**Work instructions**
Within the records below, how many lines hold the word "like"? Only the number should be returned.

**Exercise materials**
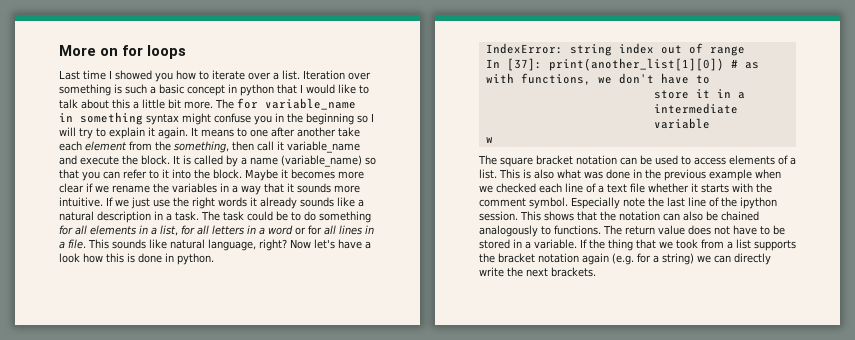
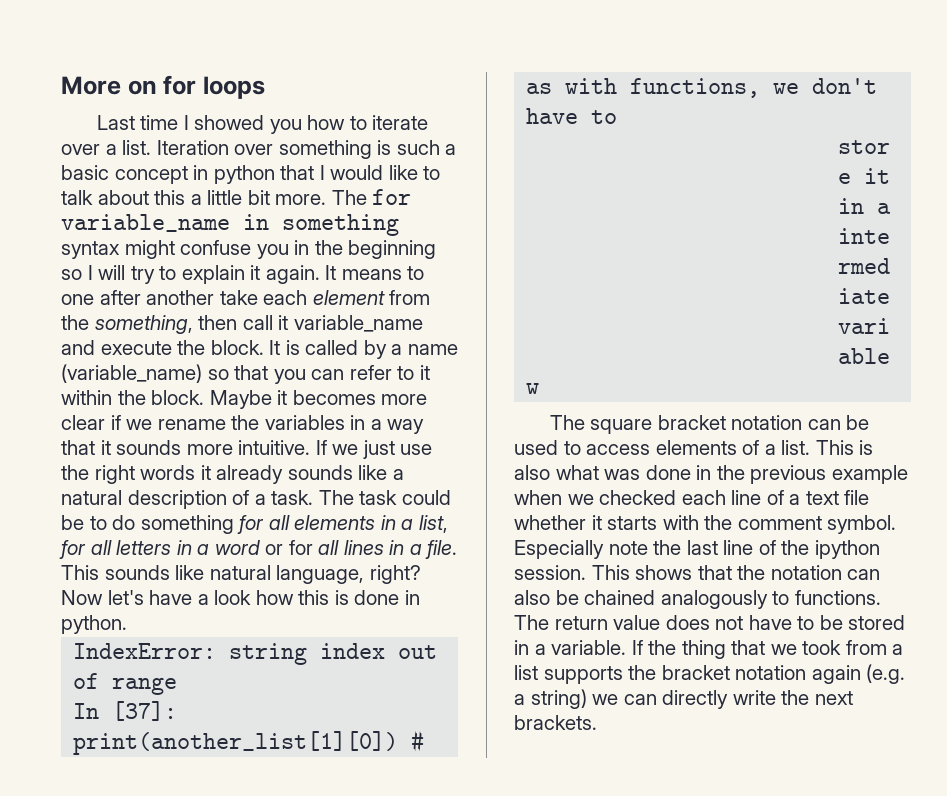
- It is called by a name (variable_name) so that you can refer to it into the block.
+ It is called by a name (variable_name) so that you can refer to it within the block.
- If we just use the right words it already sounds like a natural description in a task.
+ If we just use the right words it already sounds like a natural description of a task.
- If the thing that we took from a list supports the bracket notation again (e.g. for a string) we can directly write the next brackets.
+ If the thing that we took from a list supports the bracket notation again (e.g. a string) we can directly write the next brackets.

**Exercise output**
2